Posterior with a Beta prior and a liner function of Bernoulli data.

Question

Posterior with a Beta prior and a liner function of Bernoulli data.

159 Views Asked by Bumbble Comm At 04 Apr 2026 - 7:00

Let $(a,b)\in\mathbb{R}^2$ be fixed, known constants that satisfy$|a|+|b|<0.5$.$^1$ Let $\theta$ have a $\text{Beta}(\alpha,\beta)$ prior. Given an observation of $X\sim\text{Bernoulli}(a+b\theta)$, what is the posterior distribution of $\theta$?

I am having trouble calculating this. Is it still $\text{Beta}(\cdot,\cdot)$?

$^1\ $ This just ensures that $X$'s distribution is well-defined.

Original Q&A

There are 1 best solutions below

**Bumbble Comm** · Accepted Answer

The posterior density is proportional to

$$\begin{align} f(\theta \mid x) &\propto f_X(x \mid \theta, a, b) p(\theta) \\ &\propto (a + b\theta)^x (1 - (a + b\theta))^{1-x} \theta^{\alpha - 1} (1 - \theta)^{\beta - 1} \\ &= \begin{cases} (a + b \theta)\theta^{\alpha - 1} (1 - \theta)^{\beta - 1}, & x = 1 \\ (1 - a - b\theta)\theta^{\alpha - 1} (1 - \theta)^{\beta - 1}, & x = 0,\end{cases} \end{align}$$ So no, it is not in general beta distributed because this cannot be written in the form $\theta^{\alpha^* - 1} (1 - \theta)^{\beta^* - 1}$ for suitable posterior hyperparameters $\alpha^*, \beta^*$ that are functions of $x, a, b$.

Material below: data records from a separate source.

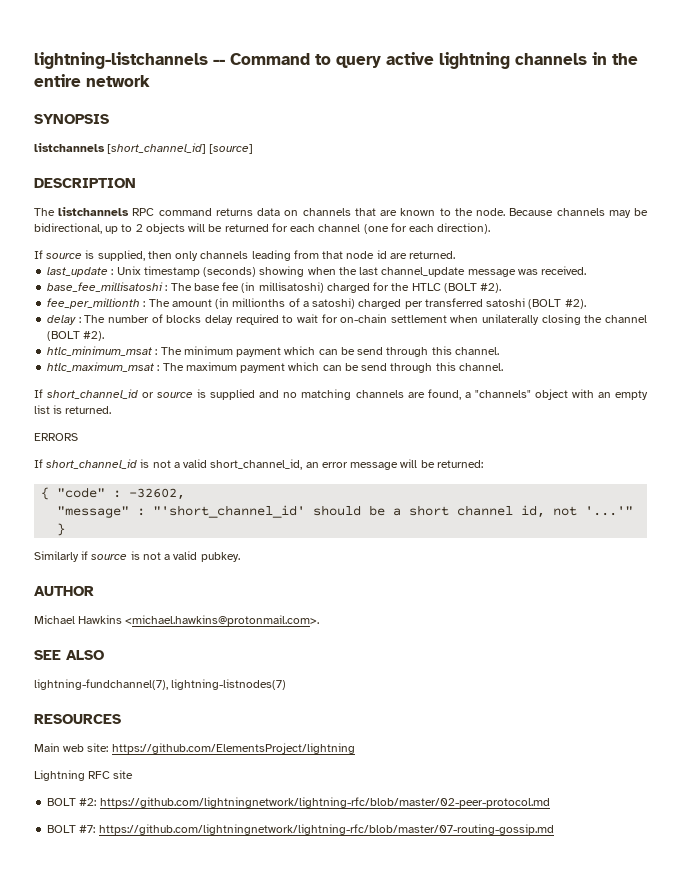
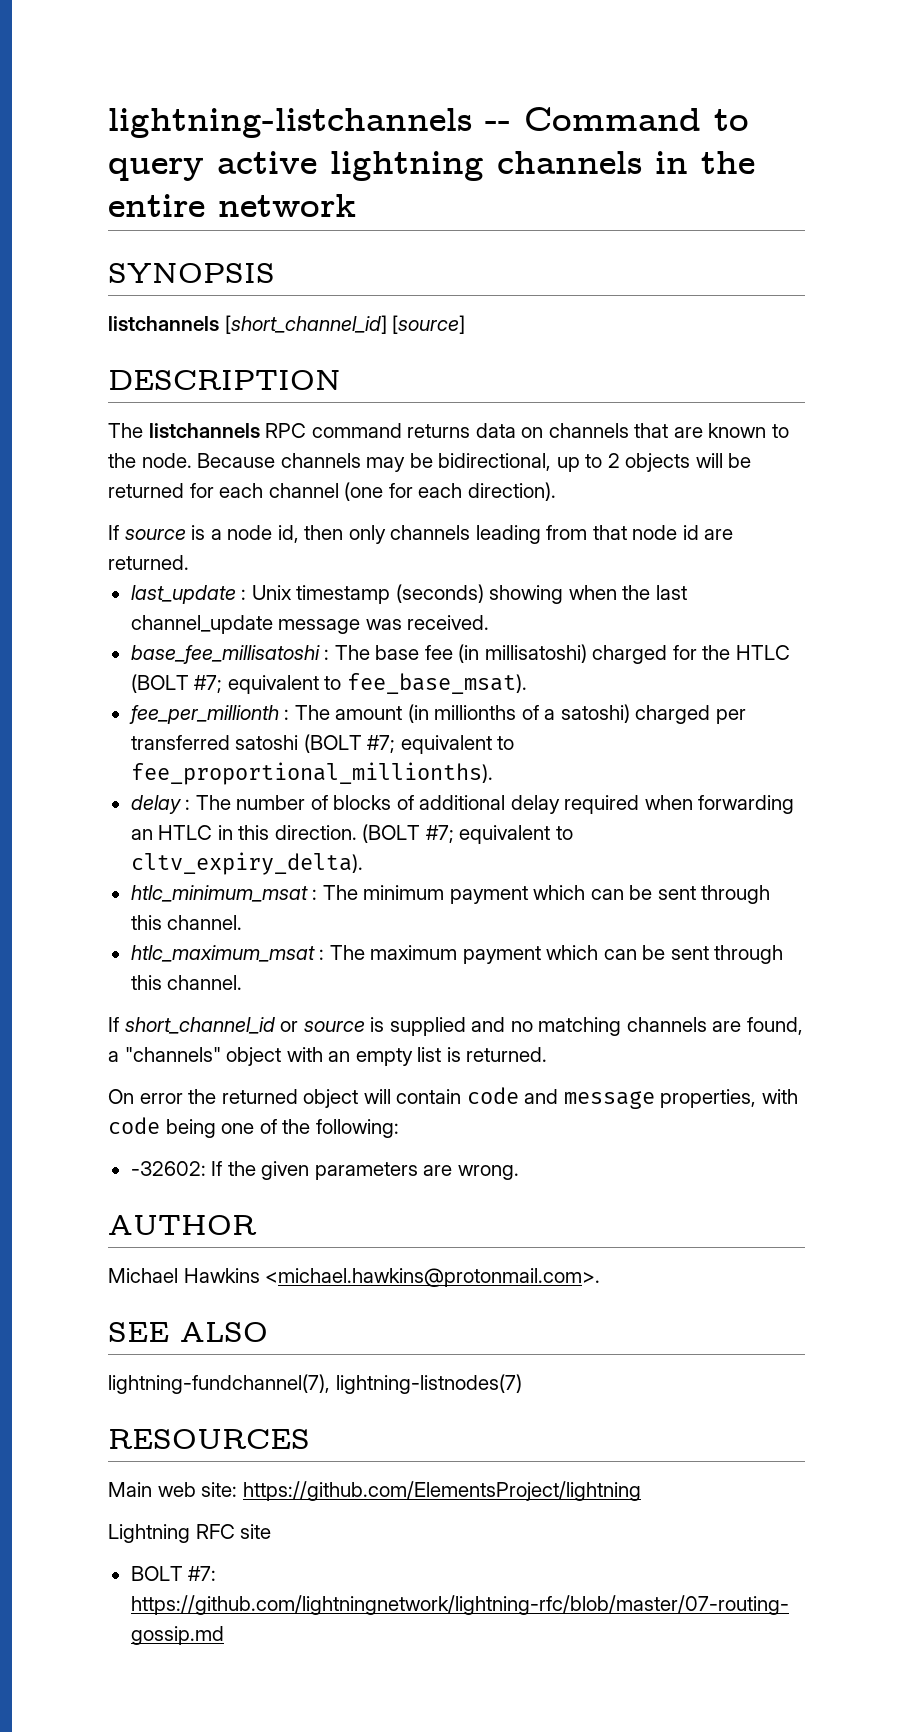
- If source is supplied, then only channels leading from that node id are returned.
+ If source is a node id, then only channels leading from that node id are returned.
- base_fee_millisatoshi : The base fee (in millisatoshi) charged for the HTLC (BOLT #2).
+ base_fee_millisatoshi : The base fee (in millisatoshi) charged for the HTLC (BOLT #7; equivalent to fee_base_msat).
- fee_per_millionth : The amount (in millionths of a satoshi) charged per transferred satoshi (BOLT #2).
+ fee_per_millionth : The amount (in millionths of a satoshi) charged per transferred satoshi (BOLT #7; equivalent to fee_proportional_millionths).
- delay : The number of blocks delay required to wait for on-chain settlement when unilaterally closing the channel (BOLT #2).
+ delay : The number of blocks of additional delay required when forwarding an HTLC in this direction. (BOLT #7; equivalent to cltv_expiry_delta).
- htlc_minimum_msat : The minimum payment which can be send through this channel.
+ htlc_minimum_msat : The minimum payment which can be sent through this channel.
- htlc_maximum_msat : The maximum payment which can be send through this channel.
+ htlc_maximum_msat : The maximum payment which can be sent through this channel.
- ERRORS
- If short_channel_id is not a valid short_channel_id, an error message will be returned:
- { "code" : -32602,
- "message" : "'short_channel_id' should be a short channel id, not '...'" }
- Similarly if source is not a valid pubkey.
+ On error the returned object will contain code and message properties, with code being one of the following:
+ -32602: If the given parameters are wrong.
- BOLT #2: https://github.com/lightningnetwork/lightning-rfc/blob/master/02-peer-protocol.md

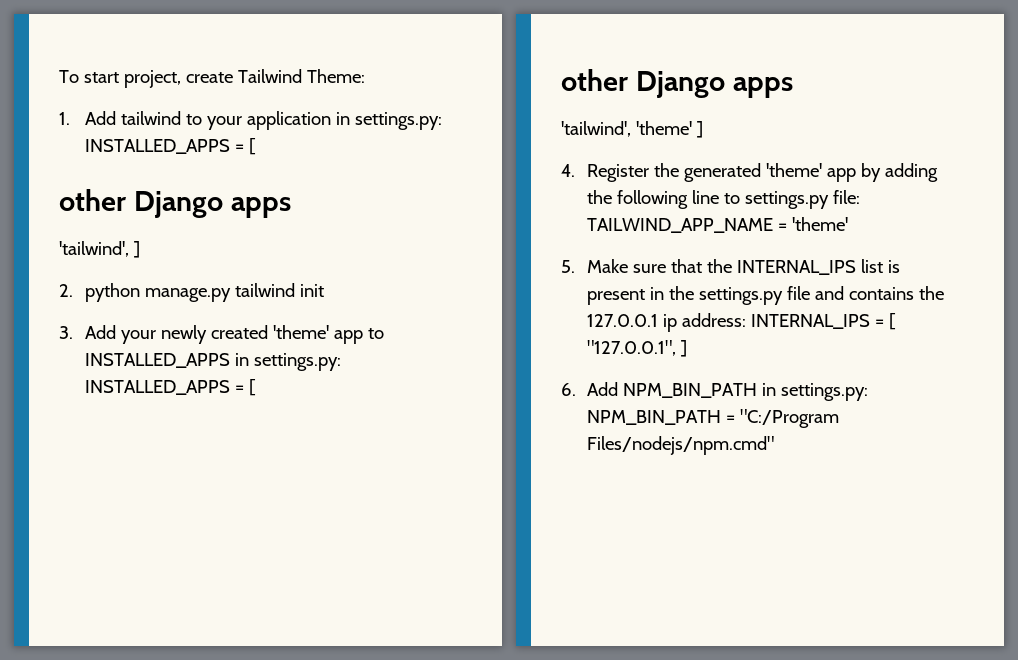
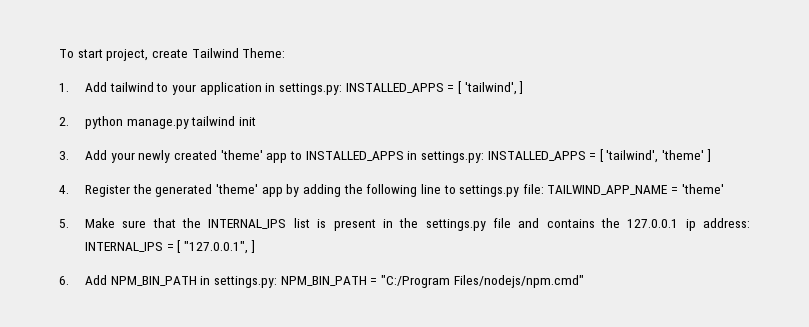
- 1. Add tailwind to your application in settings.py: INSTALLED_APPS = [
- other Django apps
- 'tailwind', ]
+ 1. Add tailwind to your application in settings.py: INSTALLED_APPS = [ 'tailwind', ]
- 3. Add your newly created 'theme' app to INSTALLED_APPS in settings.py: INSTALLED_APPS = [
- other Django apps
- 'tailwind', 'theme' ]
+ 3. Add your newly created 'theme' app to INSTALLED_APPS in settings.py: INSTALLED_APPS = [ 'tailwind', 'theme' ]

Regarding your follow-up question, the obvious choice of prior would be a suitable location-scaled beta, where the location parameter is $a$ and the scale is $b$:

$$p(\theta \mid a, b) = b \frac{\Gamma(\alpha+\beta)}{\Gamma(\alpha)\Gamma(\beta)} (a + b \theta)^{\alpha-1} (1 - (a+b \theta))^{\beta - 1}, \quad -\frac{a}{b} < \theta < \frac{1-a}{b},$$ since $a, b$ are known. Then the posterior for a sample of size $n$ will be proportional to

$$f(\theta \mid x, a, b) \propto (a + b\theta)^{x+\alpha-1} (1 - (a + b\theta))^{n-x+\beta-1},$$ with the support of $\theta$ remaining the same. Thus this prior is conjugate and the posterior hyperparameters are $$\alpha^* = x+\alpha, \quad \beta^* = n-x+\beta.$$

Basically, what we are doing is Bayesian inference on the transformed parameter $$\psi = a + b \theta,$$ with the usual binomial-beta model. Then any properties of $\psi$ (e.g., posterior distribution, credible interval, highest posterior density interval) are simply back-transformed to obtain the corresponding inference on $\theta$.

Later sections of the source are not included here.